Book Review: Ernie Zelinski’s Look Ma, Life’s Easy is a primer on Success

ZelnskicoverErnie Zelinski is a successful Edmonton-based author who has sold more than 900,000 books in 29 countries around the world. He has just published his latest book, titled Look Ma, Life’s Easy, which passes on his secrets for success, primarily to the millennial generation. .

Zelinski is best known for writing The Joy of Not Working and How to Retire Happy, Wild And Free, both of which sold hundreds of thousands of copies.

The new book takes a pseudo-fictional approach like the one famously used by David Chilton in The Wealthy Barber (or less famously, in my own Findependence Day!).

Zelinski’s subtitle is “How Ordinary People Attain Extraordinary Success and Remarkable Prosperity.” The story revolves around two characters, a young adult named Sheldon and his soon-to-be mentor Brock, described as a successful middle-aged man.

The Easy Rule of Life

Over the 200-plus pages of the book Brock imparts to Sheldon his secret of success, which he calls The Easy Rule of Life.

This is the main takeaway, which has a certain amount of paradox in it:

When we take the easy and comfortable way, life ends up being difficult and uncomfortable.

When we take the difficult and uncomfortable route , however, life ends up easy and comfortable.

In a personal note Ernie included in my review copy, he noted “This is a book which can be applied to financial independence.” And indeed, so it does.

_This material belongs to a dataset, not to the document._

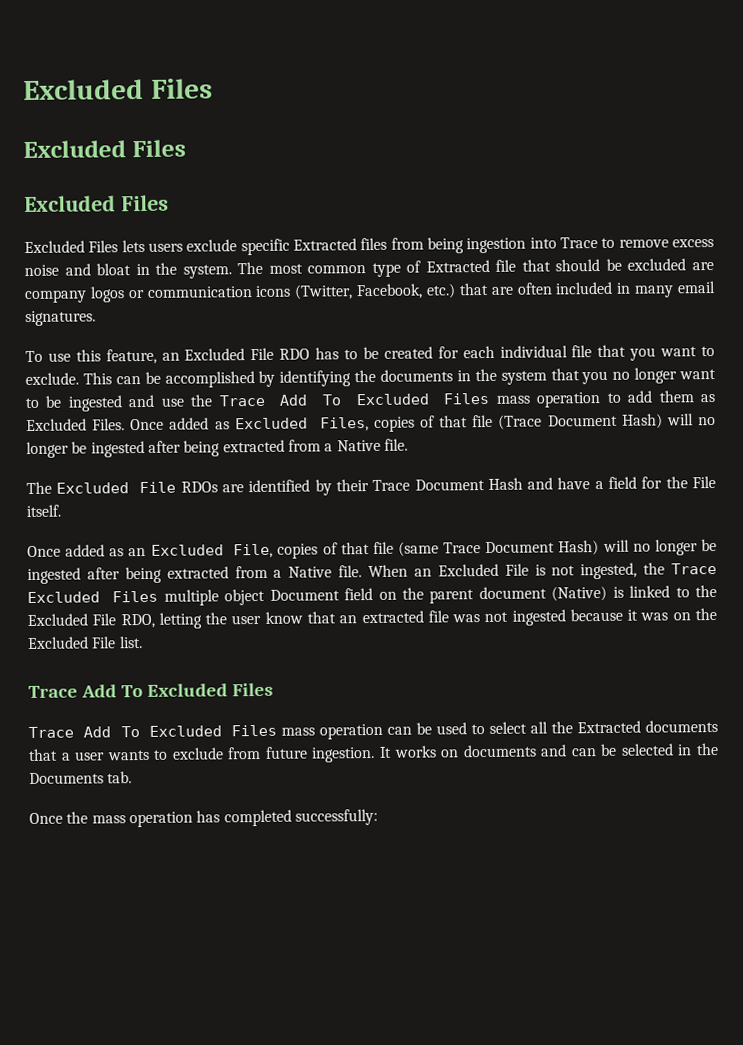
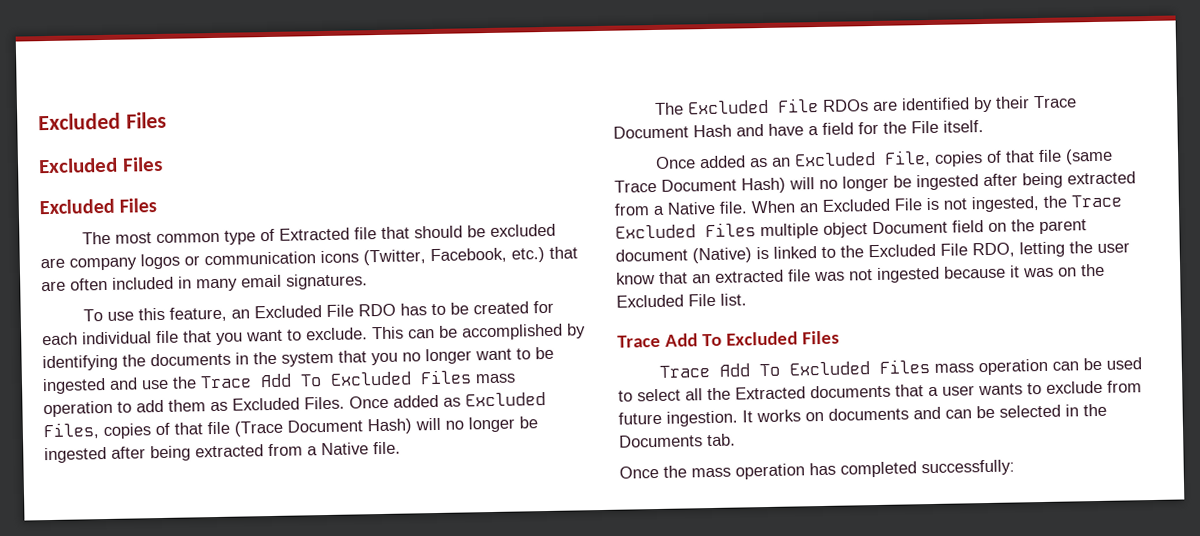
- Excluded Files lets users exclude specific Extracted files from being ingestion into Trace to remove excess noise and bloat in the system.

In fact, on the very first page of the introduction, Zelinski writes that successful people attain extraordinary results by realizing their personal limitations are self-imposed and work to exceed them. In so doing, they experience financial independence, true happiness and personal freedom.

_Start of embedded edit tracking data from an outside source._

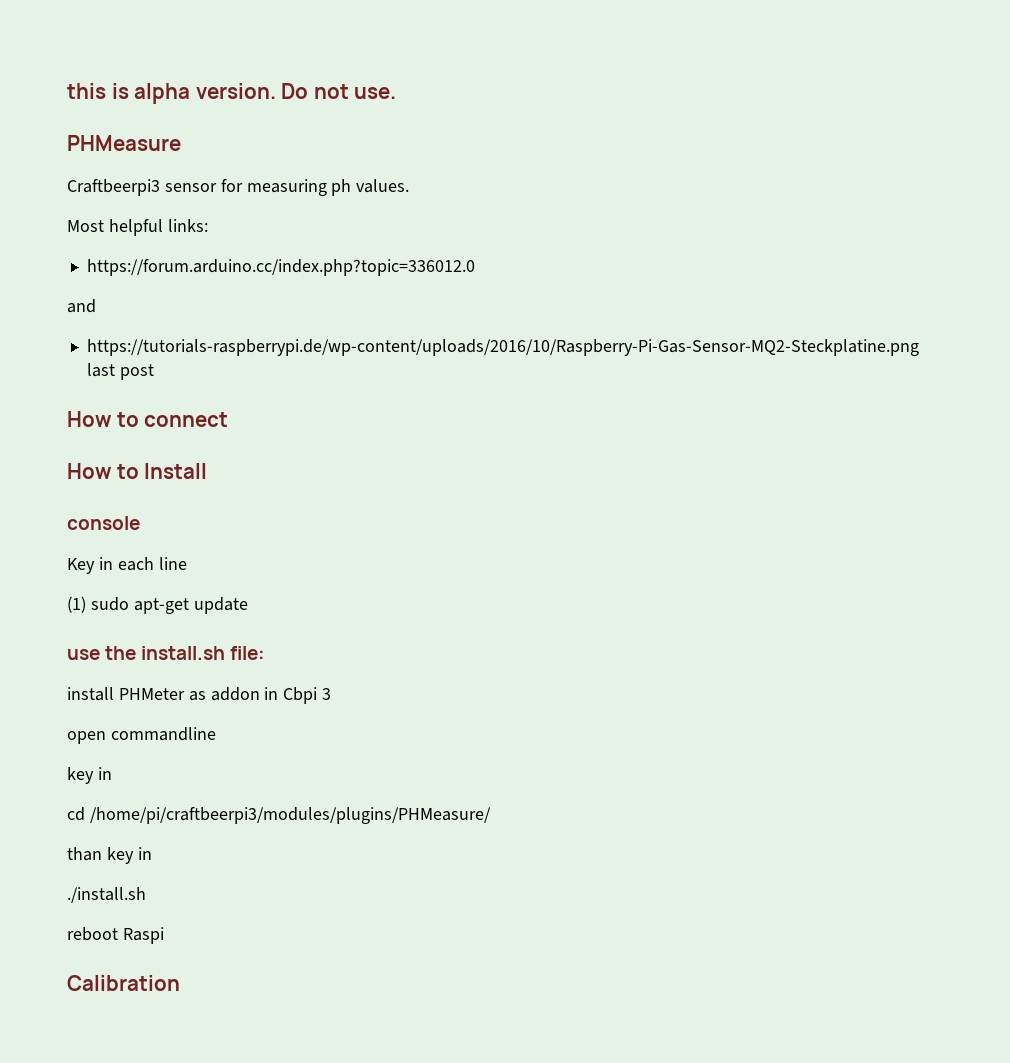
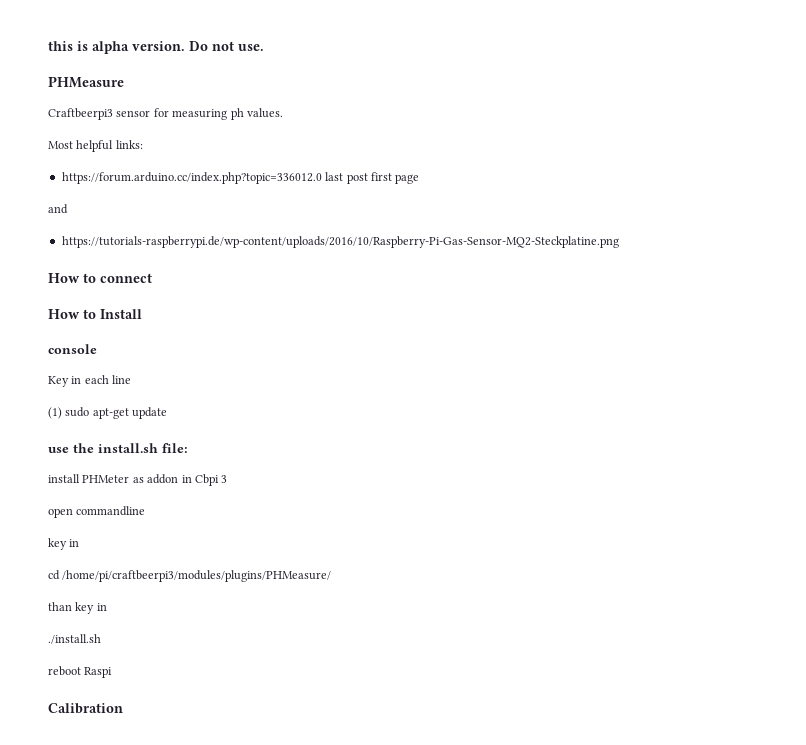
- https://forum.arduino.cc/index.php?topic=336012.0
+ https://forum.arduino.cc/index.php?topic=336012.0 last post first page
- https://tutorials-raspberrypi.de/wp-content/uploads/2016/10/Raspberry-Pi-Gas-Sensor-MQ2-Steckplatine.png last post
+ https://tutorials-raspberrypi.de/wp-content/uploads/2016/10/Raspberry-Pi-Gas-Sensor-MQ2-Steckplatine.png

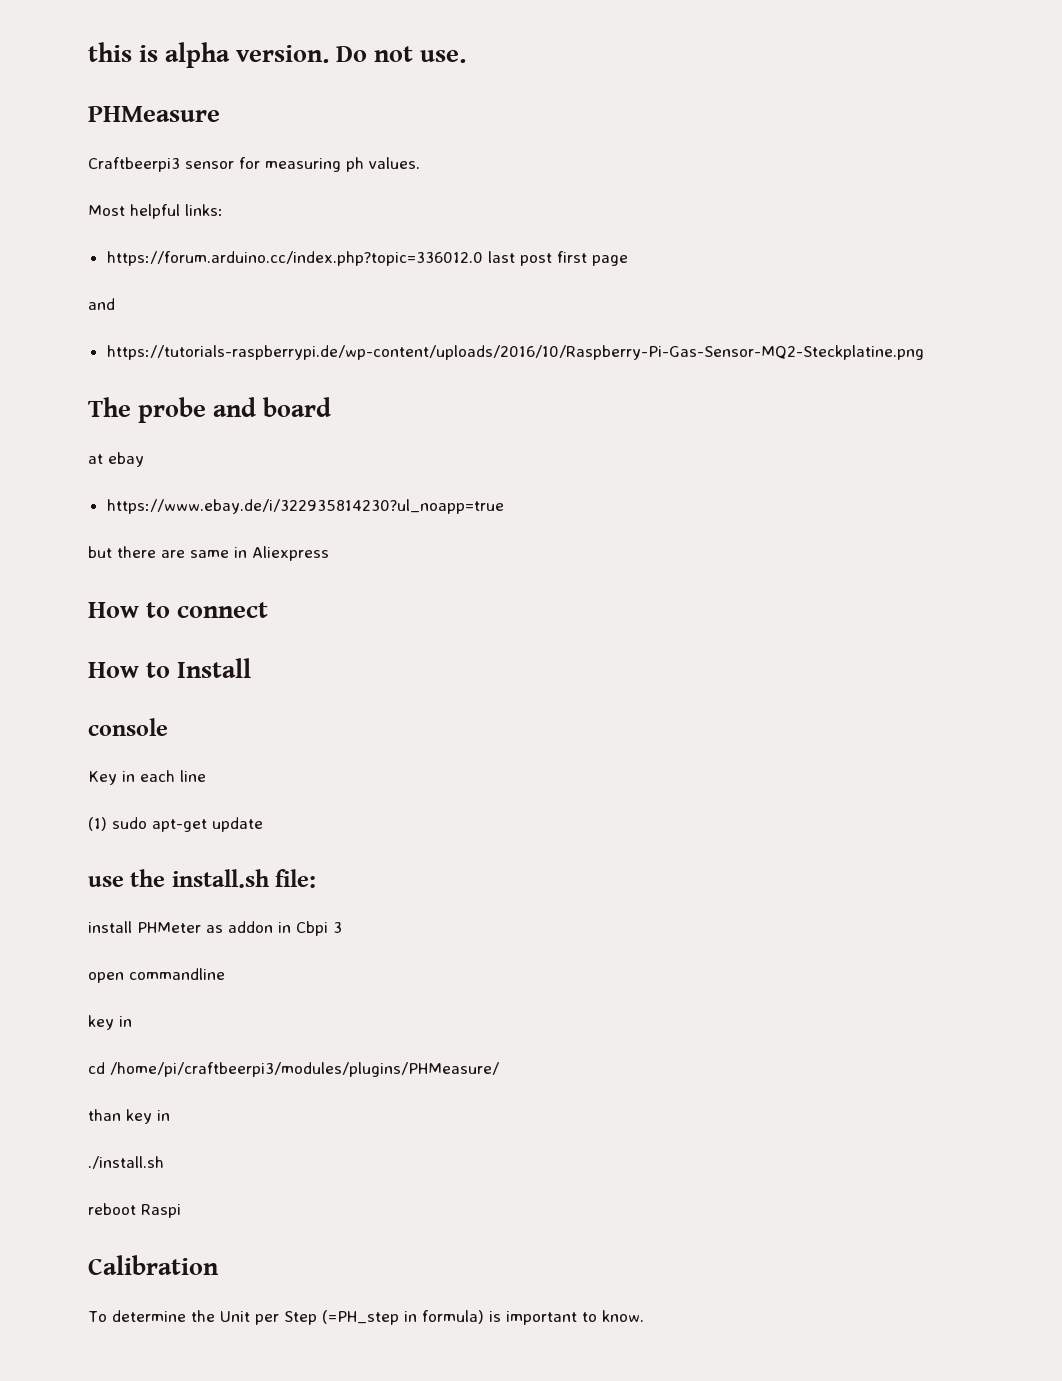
+ The probe and board
+ at ebay
+ https://www.ebay.de/i/322935814230?ul_noapp=true
+ but there are same in Aliexpress
+ To determine the Unit per Step (=PH_step in formula) is important to know.

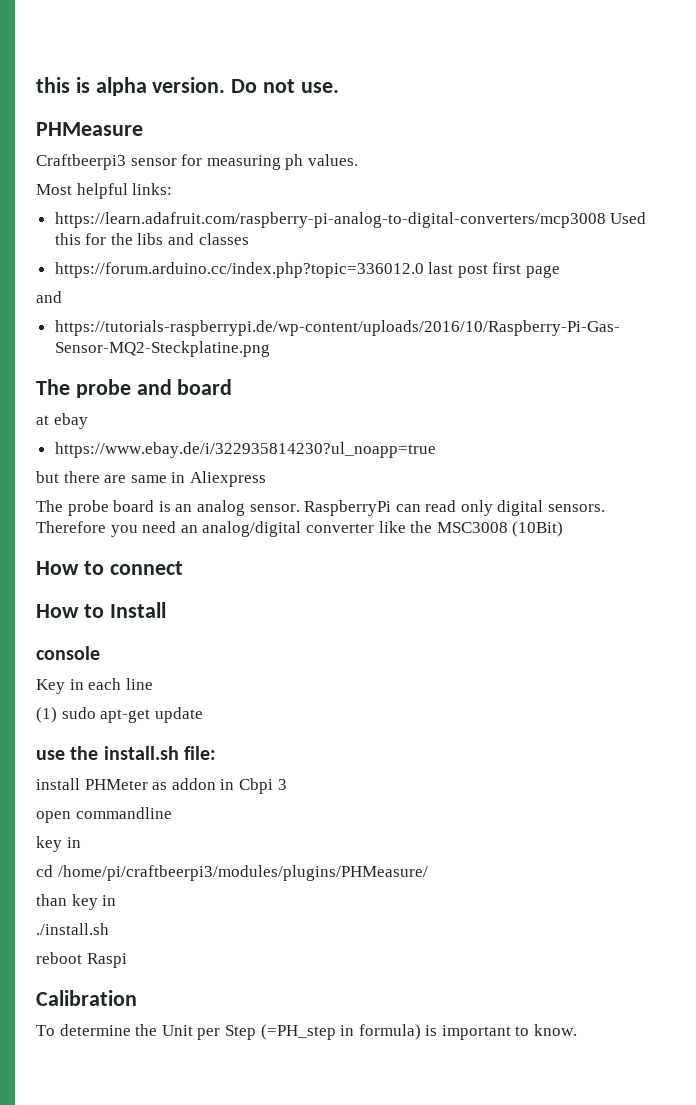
+ https://learn.adafruit.com/raspberry-pi-analog-to-digital-converters/mcp3008 Used this for the libs and classes
+ The probe board is an analog sensor. RaspberryPi can read only digital sensors. Therefore you need an analog/digital converter like the MSC3008 (10Bit)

How to work four hours a day and be your own boss

Zelinski has previously written a book about how not to have a real job, titled Career Success Without a Real Job. In the new book, the character Brock tells his young student that he is self employed so doesn’t have a job in the normal sense. He works “far fewer hours than most people: on average four hours a day, at which he makes a comfortable living.”

That passage got my attention, since I have over the years blogged and columnized several times about the four-hour workday. In fact, the strategy is included in my own forthcoming book (co-authored with Mike Drak): Victory Lap Retirement. Here I should disclose that Zelinski kindly wrote the foreword to the book: he was our first choice to do so.

Life’s Secret Handbook

While the Easy Rule of Life is the main life lesson Zelinski imparts in the new book, there are many more aphorisms. The mechanism he used to dispense them is an inspirational book within a book that young Sheldon happens upon, called Life’s Secret Handbook. These are highlighted in bold throughout the text, so those wanting to cut to the meat of the book’s tips can scan for the numerous bold passages.

Still, the story’s the thing and for young people in particular wishing to discover the secret of success, Zelinski’s book is a good place for them to begin the journey. Also note the intriguing ongoing substory in which the characters work out creative new alternative solutions to a puzzle involving a handful of matchsticks and a simple arithmetic formula.